Practicality of a ship-sized twisted-rubber engine
I was considering this answer I wrote: https://worldbuilding.stackexchange.com/a/21374/75
It got me to wondering... if we had a flying sailing ship with a twisted-rubber energy storage device that was set so that as the ship was sailing through the skies, it had a set of small keels that used the ship's motion and a set of reduction gears to apply torsion to a bundle of rubber cables the length of the ship. Then, once the rubber cables were wound tight, the keels on the impeller could be rotated so that they would become a propeller, and the energy stored in the rubber driving the ship ahead in the absence of any wind, or against the wind.
Keels are a substance that has a differential resistance to movement because of its directionally-dependent permeability to the Ether - the 'medium' which fills the universe through which everything moves. Most things pass through the Ether with no resistance, but keel materials are almost completely impermeable to the Ether in any direction save one, much like a short, wide, straight length of pipe in water. Try to move the pipe sideways through the water, and resistance is high, proportional to the length and width of the pipe, while if you try to move the pipe so that the water flows through the lumen of the pipe, resistance is low, proportional to the thickness of the pipe's walls and its diameter.
Consider a keel to be like an aerofoil"¦ but capable of sustaining vastly higher loading, dependent not on its lifting area, but its volume.
So, the keel-disk that would both wind the rubber and propel the ship is effectively a very much more efficient and compact mechanism equivalent to a variable-pitch propeller. By setting the pitch of the keels to a shallow angle relative to the direction of travel, the disk could wind the rubber without applying much drag. Then, when the rubber was sufficiently wound, a brake could be applied and the keels feathered to minimise drag. When thrust was required, the keels could be set to a steep angle relative to the direction of travel and the brake disengaged. The rubber would then spin the keel rotor, which would push against the Ether, propelling the ship. By attaching a governor to the pitch control, the speed of the keel rotor can be self-regulated by increasing the pitch as the speed of rotation increases. With keel pitch angles less than 45° to the direction of travel, the rotational speed can be reduced while applying less forward thrust - the ether acts as a brake on the keel plate.
I know about rubber-band propelled toy aircraft, so I was wondering just how much energy could be stored in a quantity of rubber, how quickly that energy could be released (and by extension, what propulsive force it might develop), the tensile and torsional forces involved, and whether timber beams would be sufficient to withstand them, how long such an engine might propel a ship, and how long the rubber could be expected to remain twisted before it began to deteriorate.
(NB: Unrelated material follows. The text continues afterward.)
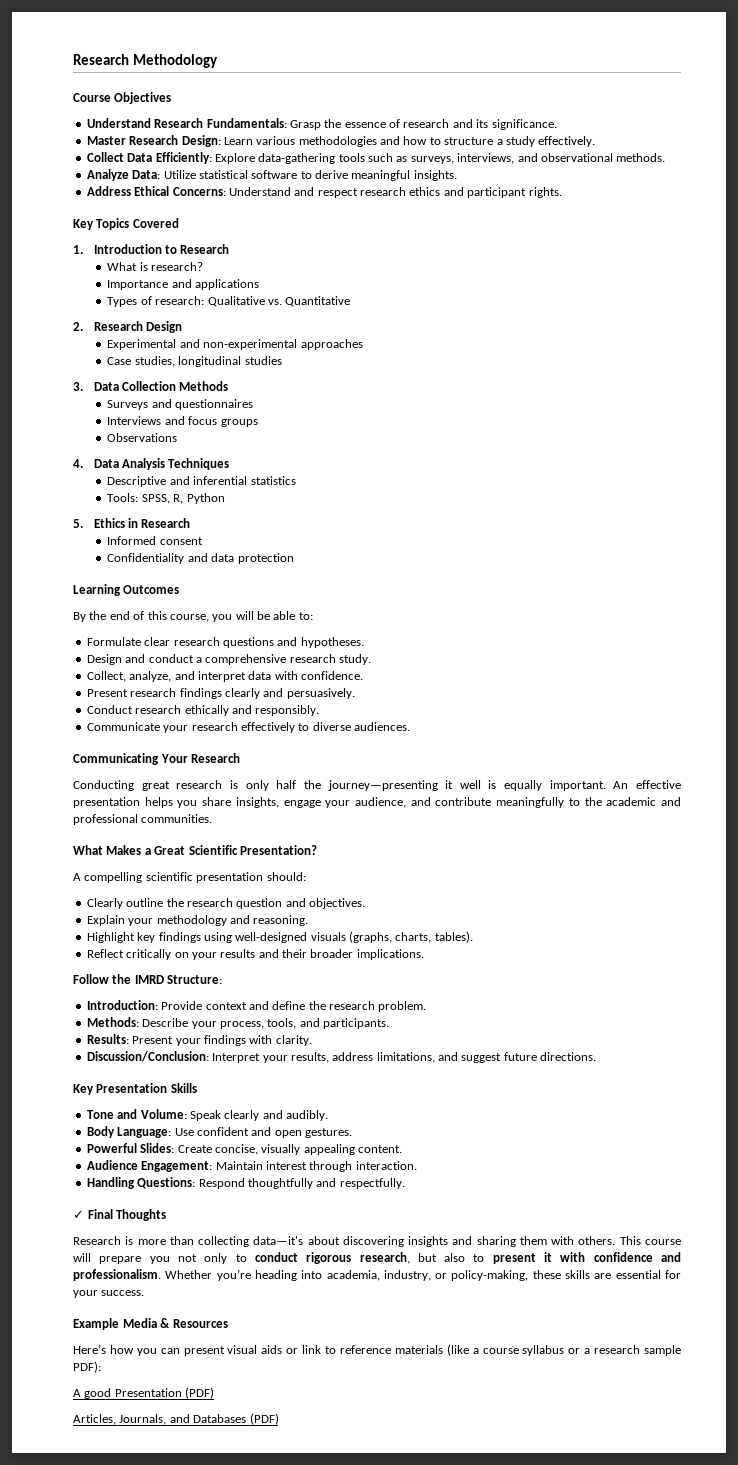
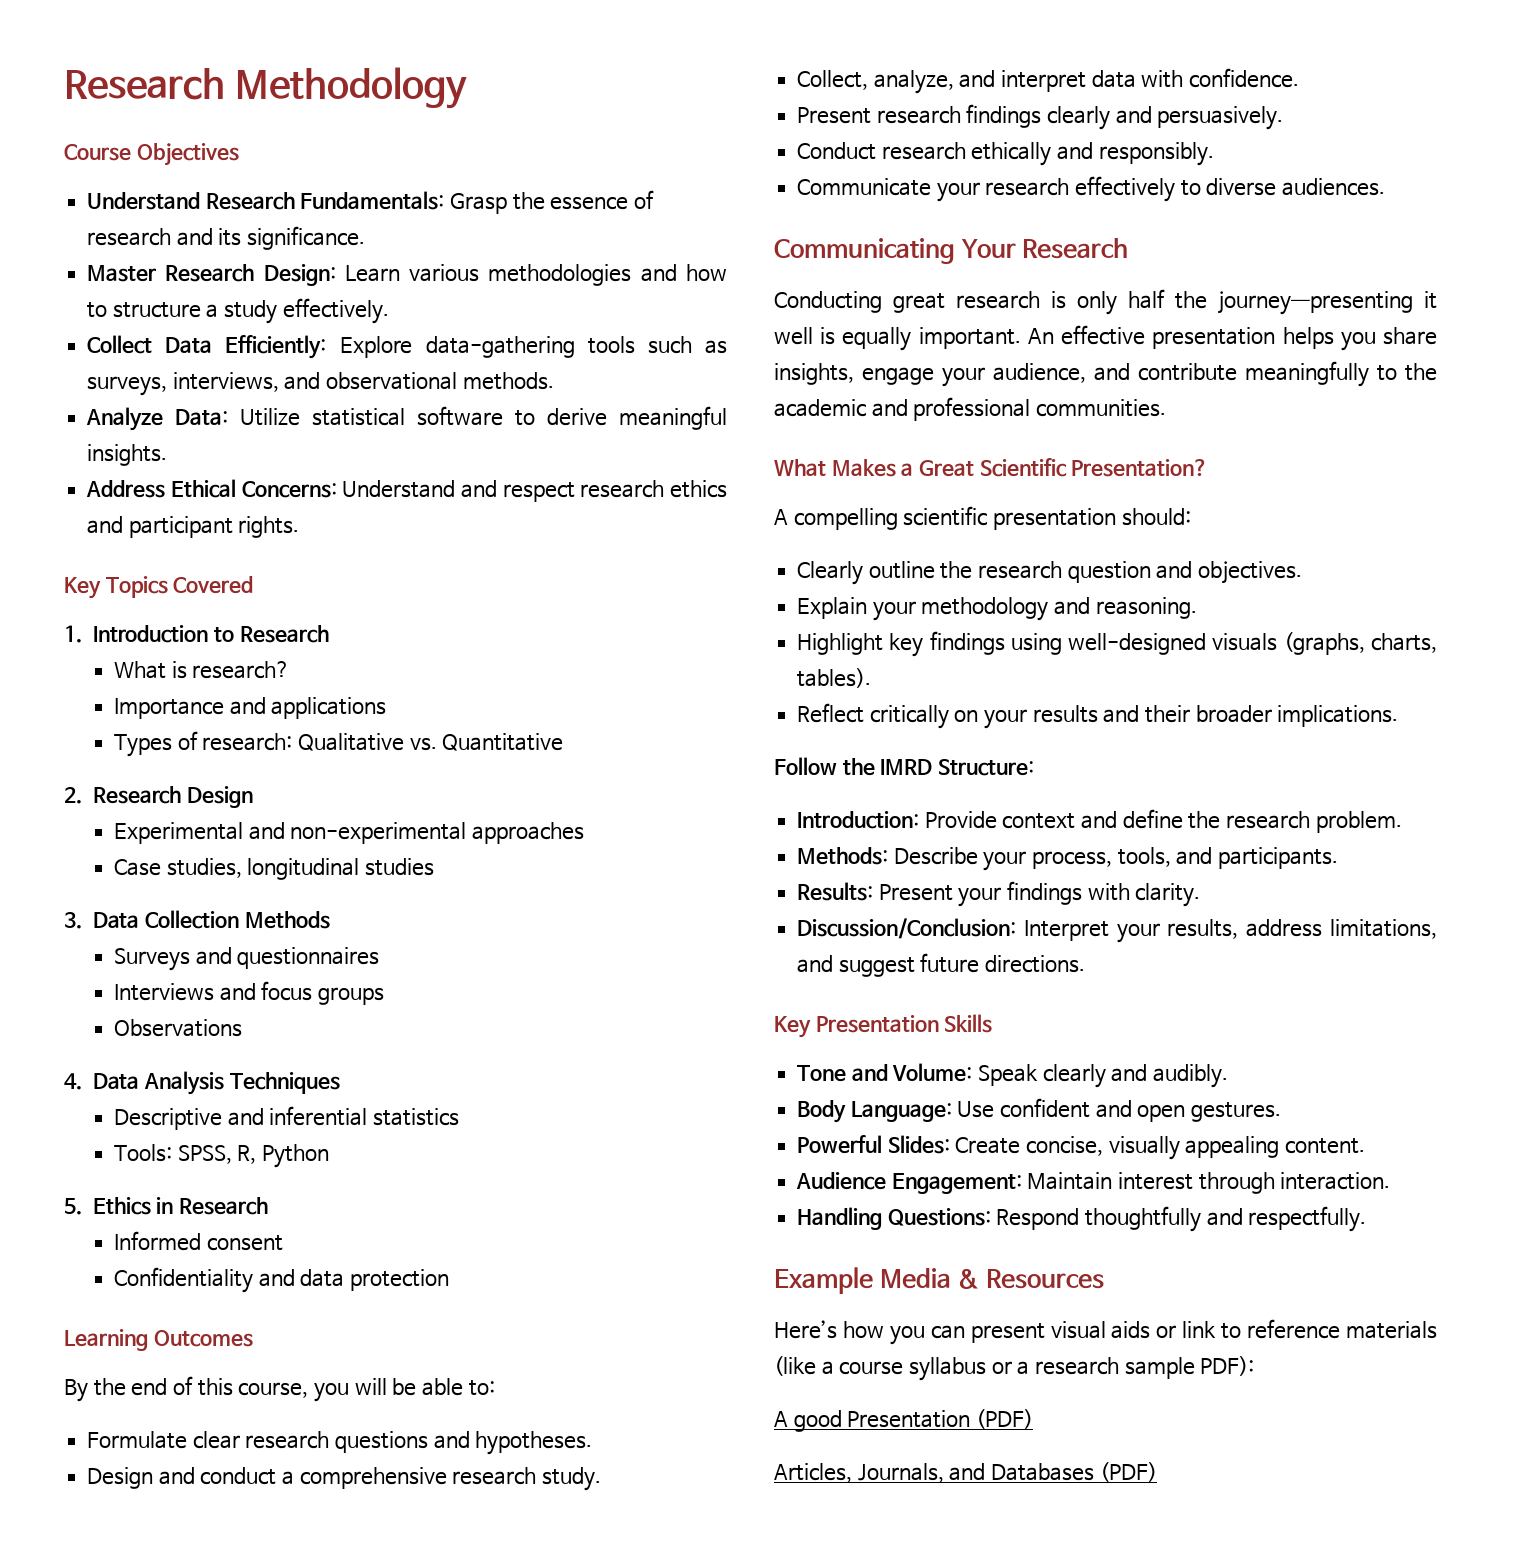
- ✓ Final Thoughts
- Research is more than collecting data—it's about discovering insights and sharing them with others. This course will prepare you not only to conduct rigorous research, but also to present it with confidence and professionalism. Whether you’re heading into academia, industry, or policy-making, these skills are essential for your success.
The sort of thing I'm trying to determine is if this would be practical for something as large as a ship between 2 and 2000 tons mass, and if it is an "It could get us out of the doldrums" thing (long term low-level power), or if it would be more like a regenerative braking sort of thing: the ship dives steeply, the impeller storing some of the energy from the ship's descent, then when it is time to climb again, the system is reversed to add the stored energy so the ship will climb more rapidly, but that exhausts the stored energy - short-term, high power...
Or should I just hold out for steam power?